Integriteitsbeleid bestaat uit tal van regels en afspraken. Het onderzoek wijst uit dat de meeste leidinggevenden goed opereren, maar zij voelen zich onvoldoende ondersteund. Zij kunnen hun voorbeeldgedrag zichtbaarder uitdragen, zodat alle ambtenaren op een ministerie zich gesteund weten als zij met vragen of twijfels zitten over integer gedrag. Het onderwerp moet vaker op de werkvloer aan de orde komen om gewenst gedrag te stimuleren. President Duisenberg: “Vaak moet het in de praktijk eerst fout gaan, voordat de invulling van integer gedrag bespreekbaar wordt. Ambtelijk vakmanschap, waar integer handelen onderdeel van uitmaakt, kan beter ingebed worden.”

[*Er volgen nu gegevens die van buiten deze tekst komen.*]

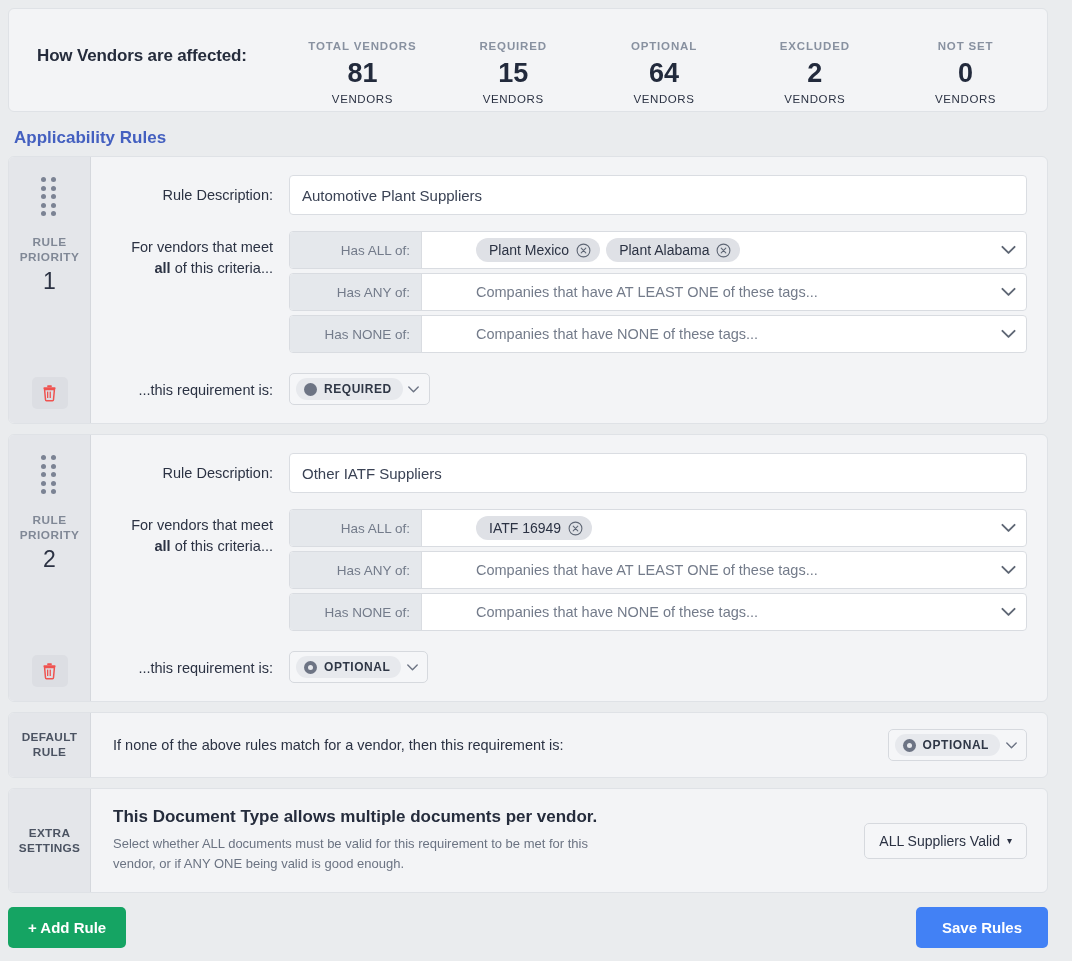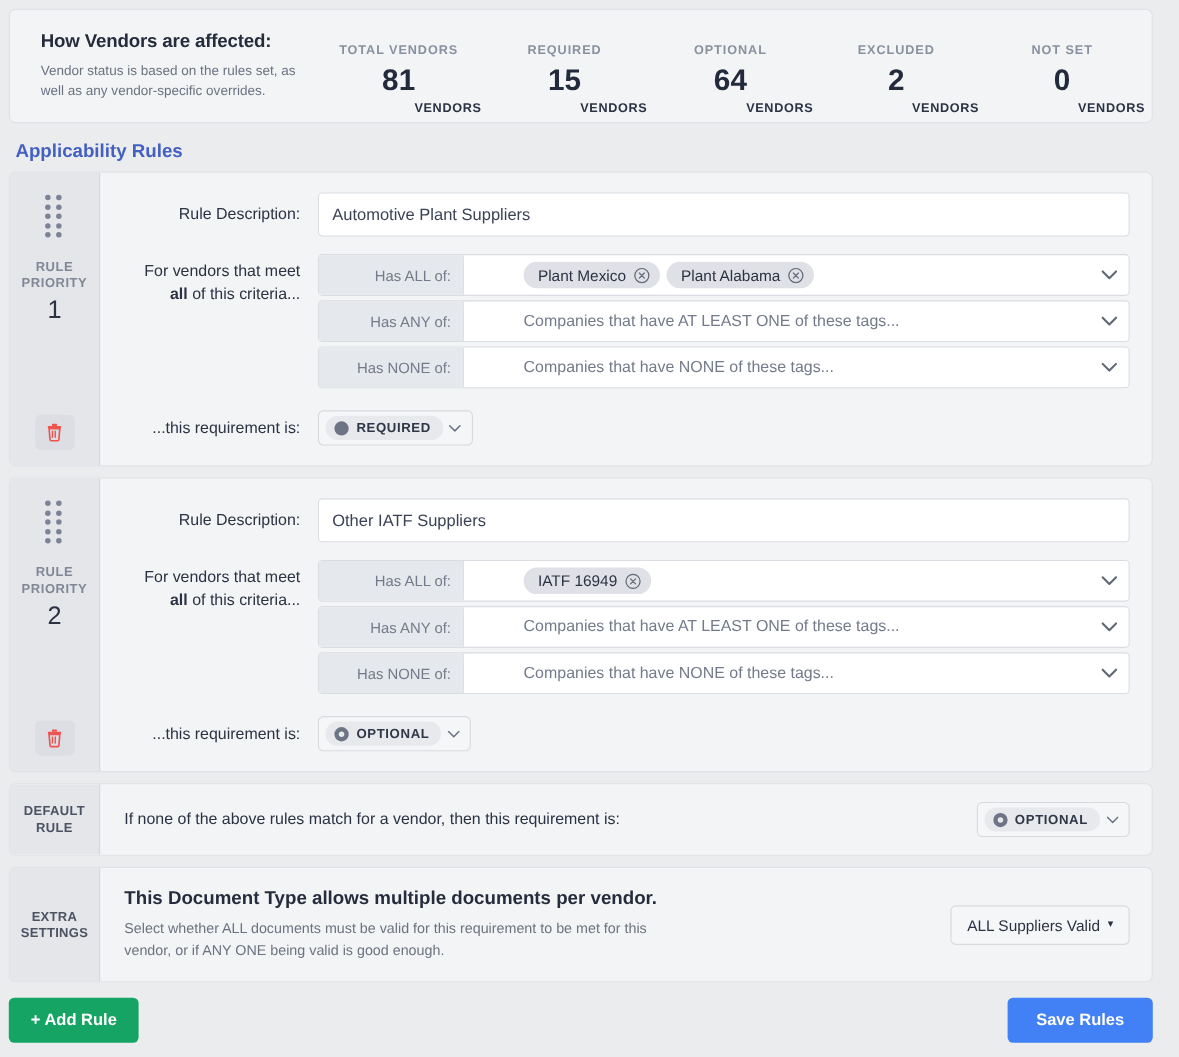"Vendor status is based on" div.stats-sub { html: <div>Vendor status is based on the rules set, as well as any vendor-specific overrides.</div> -> none }
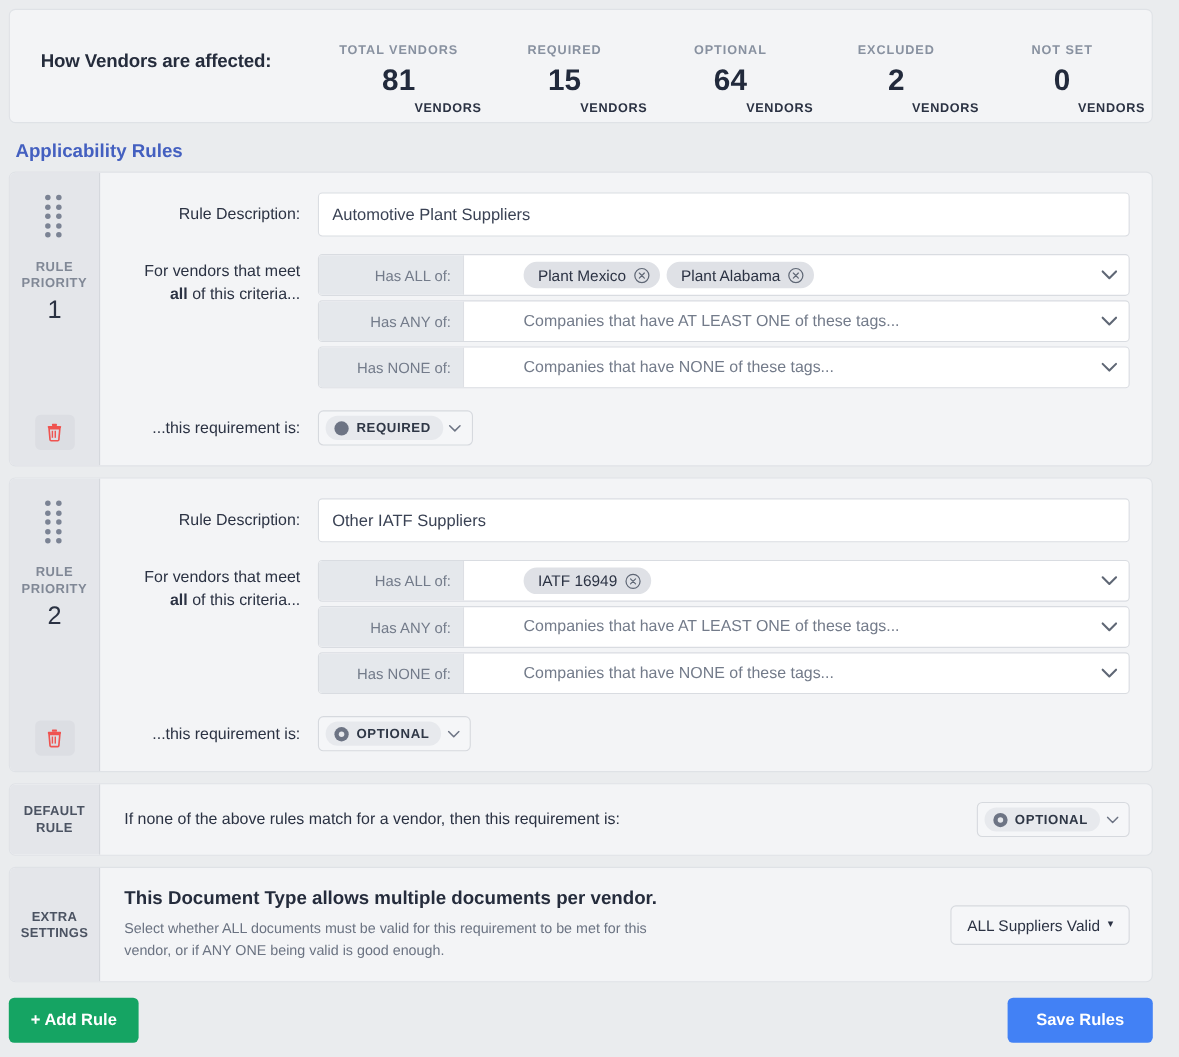"VENDORS" .stat-unit { font-weight: bold -> normal; text-align: right -> none }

Incidenten krijgen aandacht, structurele aanpak is effectiever
Weliswaar is de basisstructuur voor een goed integriteitsbeleid bij ministeries aanwezig, maar op een aantal punten nog niet voldoende uitgewerkt. Zo ontbreekt een kwalitatief goede risicoanalyse bij 3 ministeries en is die bij 4 andere onvoldoende. Bij sommige ministeries zijn de integriteitscoördinatoren veel bezig met incidenten, terwijl een structurele aanpak effectiever is. Het is daarom belangrijk dat integriteitscoördinatoren een zelfstandige en sterke positie binnen de organisatie hebben.
Reactie minister van BZK
De minister van Binnenlandse Zaken en Koninkrijksrelaties heeft bestuurlijk op de conclusies en aanbevelingen gereageerd. Die reactie is integraal in het rapport opgenomen. Zij wil haar coördinerende rol op dit terrein versterken. Maar de Algemene Rekenkamer vindt dat zij nog weinig concreet is en niet ingaat op de bevindingen bij de verschillende ministeries. De aankondiging van een toetsingskader is een goede stap vooruit.
Het onderzoek Integriteit als basis is op 10 september 2024 aan het parlement en de minister van BZK gestuurd.